8月17日には再び北京へ戻り、胡錦涛国家主席、温家宝首相とそれぞれ会見し、中朝間の貿易投資交流促進や両経済区の開発推進について意見交換を行った。胡国家主席との会見には、遼寧省の王書記、吉林省の孫書記も同席した。

<経済区開発の進展以外の思惑も>
張副委員長の今回の訪中に関して、黒龍江省社会科学院関係者は、北朝鮮が中国との関係を引き続き重視し、中朝経済交流の積極的な促進を表明するためという一般的な見方に加えて、中国に対するさまざまな援助の要請、北朝鮮政府幹部の研修・北朝鮮労働者の派遣などに関する新たな提携モデルの構築、金正恩国防委員長訪中のための根回しという目的もあった可能性を指摘する。北朝鮮政府の幹部研修については、既に長春市、遼寧省大連市で実施されており、北朝鮮から中国への労働者派遣も拡大していく流れにあるが、人材管理面などで負担が大きく、積極的でない地方政府もあることから、今後の対応についての話し合いが持たれた可能性がある。

<インフラ整備など多い課題>
順調とされる羅先経済貿易区、黄金坪・威化島経済区の中朝共同開発だが、課題が多いとする意見もある。

北朝鮮問題専門家である中央党校の張●(王へんに2点しんにょうの連)瑰教授は「黄金坪は泥砂が堆積した川中島で、インフラ整備には大量の資金が必要だ。また国境に位置していることから安全保障上の問題もあり、開発には時間がかかる」と指摘した。(「南方日報」8月15日)。隣接する遼寧省丹東市政府関係者は「黄金坪・威化島経済区では、開発に向けての目立った動きはない。経済区で中朝いずれの政策や法律を適用するかや、利益の配分、軍隊の派遣問題などを詰めている状況」という。

羅先経済貿易区に関しても状況は大きく変わらない。吉林省延辺朝鮮族自治州琿春市の政府関係者は「羅先経済貿易区では既存の事業が継続されている以外、新規企業進出で目立った動きはない。

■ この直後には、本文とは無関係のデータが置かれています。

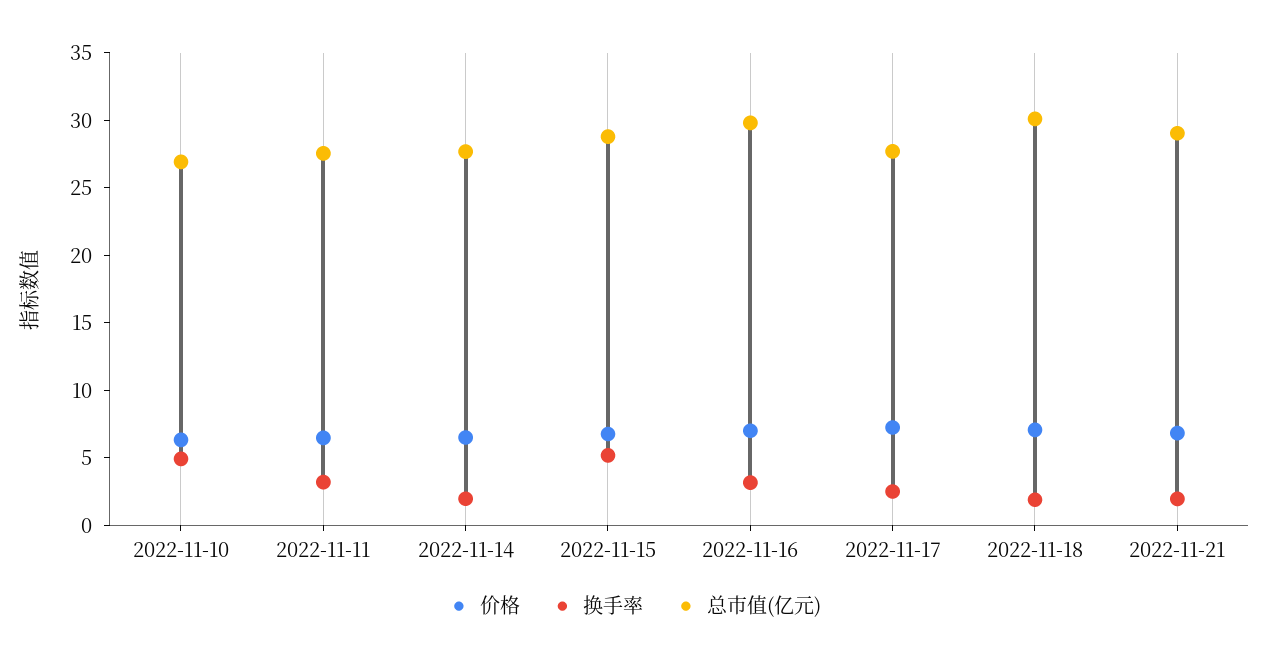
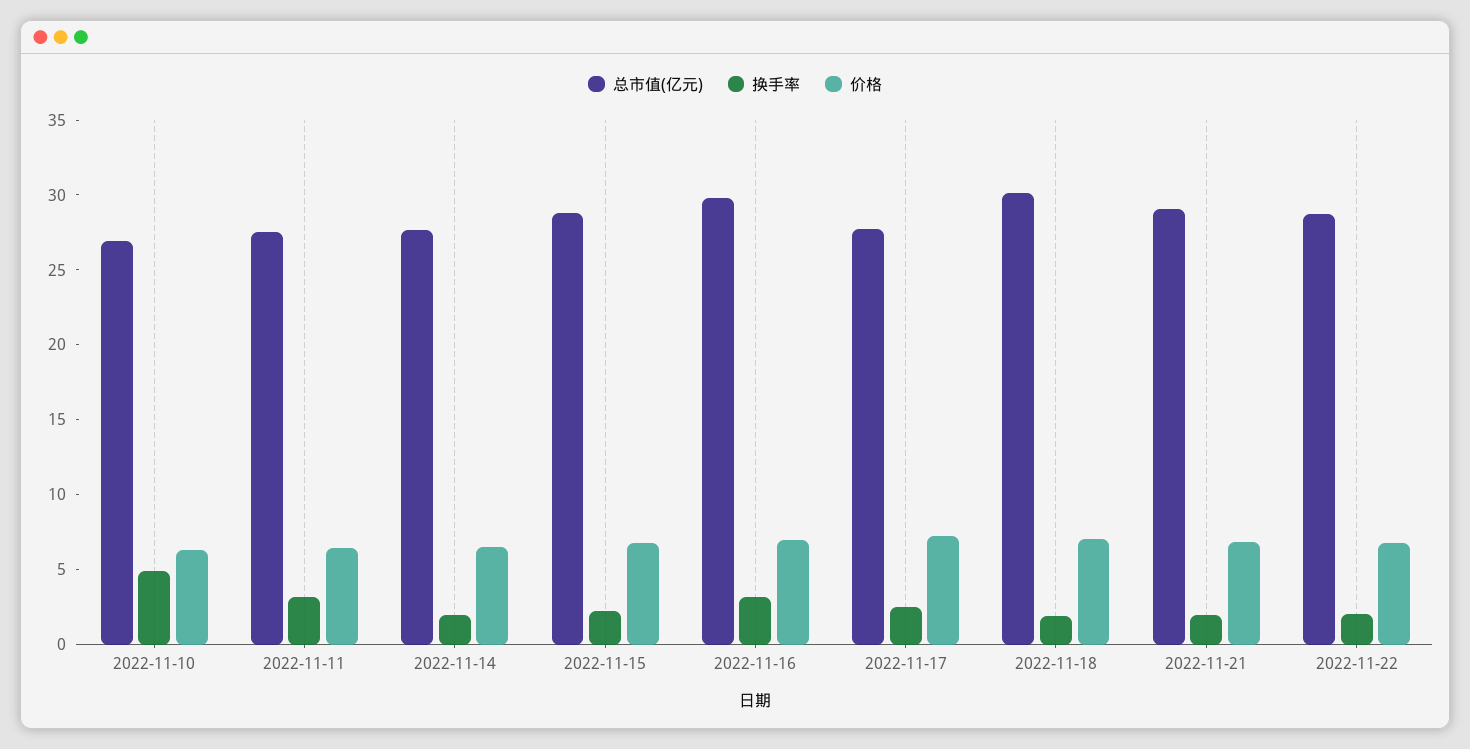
换手率, 2022-11-15: 5 -> 2
总市值(亿元), 2022-11-22: none -> 29
换手率, 2022-11-22: none -> 2
价格, 2022-11-22: none -> 7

北朝鮮の政治の不安定さや、法律の不備など投資環境の不安定さが、投資を考える企業の決断を遅らせている」としている。

<大手企業で投資失敗のケースも>
羅先経済貿易区への企業進出に関しては、吉林省経済技術合作局の李哲書記が「既に10社ほどの中国国有企業、大手民間企業が投資をしており、その中には香港招商集団の港湾建設、北大荒集団(黒龍江省)の農業栽培、緑地集団(上海)のインフラ建設プロジェクトなどが含まれる」と話す(「吉林新聞網」8月20日)。

香港招商集団の動向については、羅津港の第1埠頭から第3埠頭について50年の租借開発権を取得した(「環球報」8月14日)ほか、緑地集団副総裁が北京での第3回会議に参加し、インフラ建設に続き資源開発も検討中(「人民網」8月17日)とされている。

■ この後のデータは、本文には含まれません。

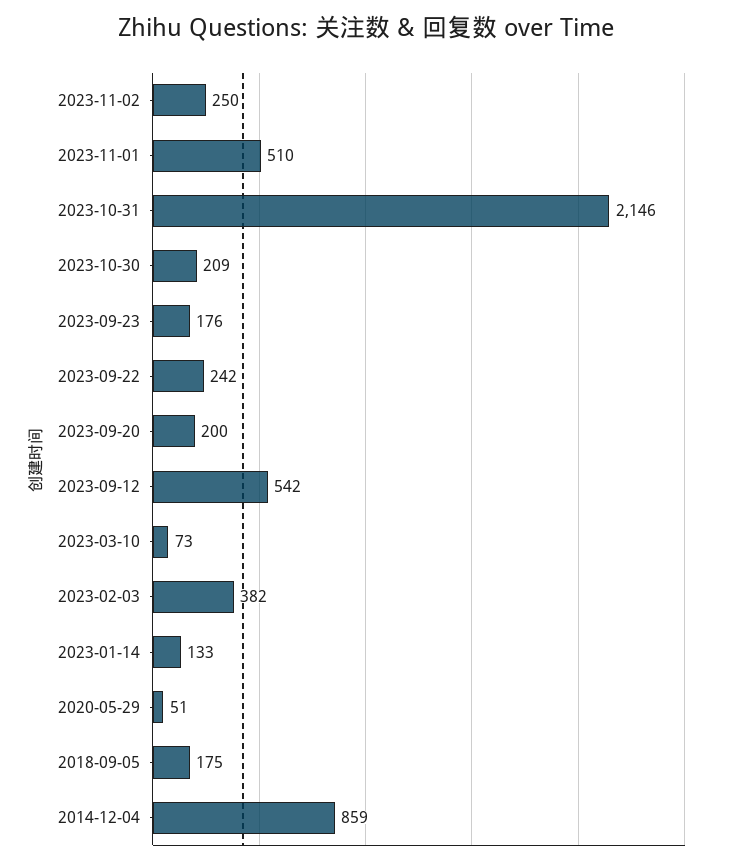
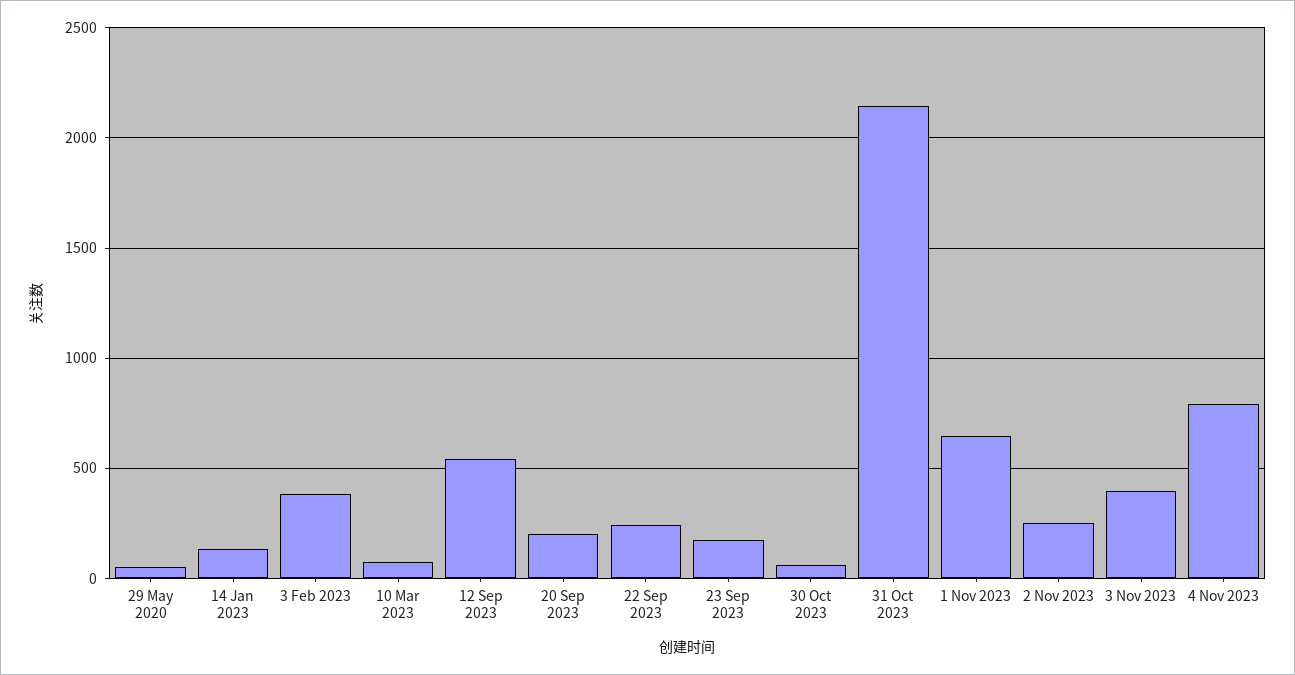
2023-11-01: 510 -> 650
2023-10-30: 209 -> 50
2018-09-05: 175 -> none
2014-12-04: 859 -> none
3 Nov 2023: none -> 400
4 Nov 2023: none -> 800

こうした個別企業の動きがみられる一方、先ごろ、中国トップ500社に数えられる遼寧省の西洋集団が北朝鮮投資に失敗したというニュースが中国内外のメディアをにぎわしたように、大手企業でも対北朝鮮投資に失敗した例も明るみに出ている。「北朝鮮への投資を考える企業に警鐘を鳴らした報道で、今後進出する際はリスクを十分考える必要がある」と先の黒龍江省社会科学院関係者は話す。

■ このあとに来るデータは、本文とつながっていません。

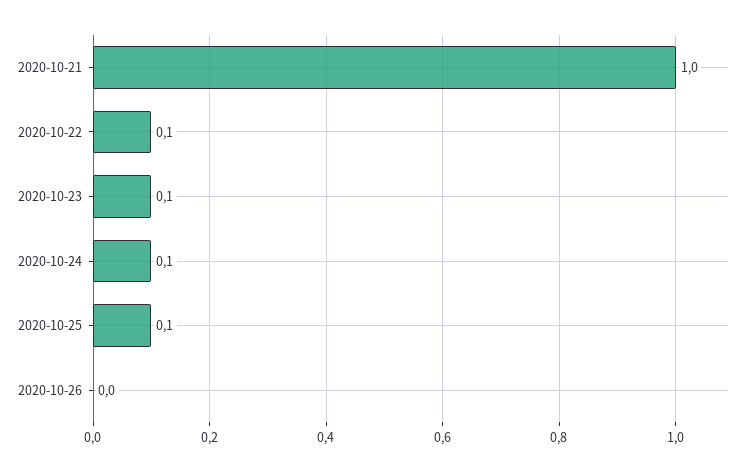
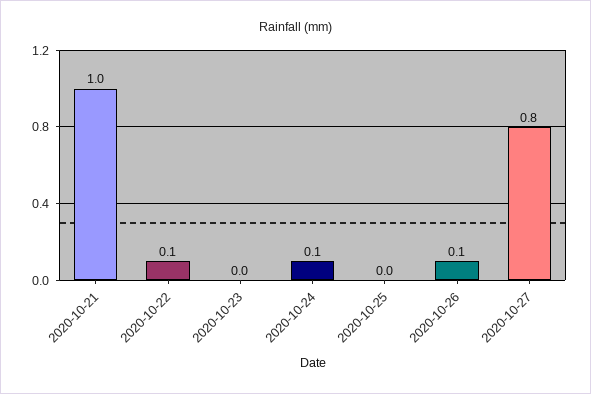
2020-10-23: 0.1 -> 0
2020-10-25: 0.1 -> 0
2020-10-26: 0 -> 0.1
2020-10-27: none -> 0.8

(注1)羅先経済貿易区は北朝鮮東北部の羅先特別市にある。同特別市は羅津、先鋒の2地域が合併し羅先と改称された。中国吉林省延辺朝鮮族自治州琿春市にある圏河税関から羅先特別市の羅津港までは約50キロ。
(注2)黄金坪・威化島は、ともに中国・北朝鮮国境沿いの鴨緑江河口(新義州)にある北朝鮮領の島(中州)。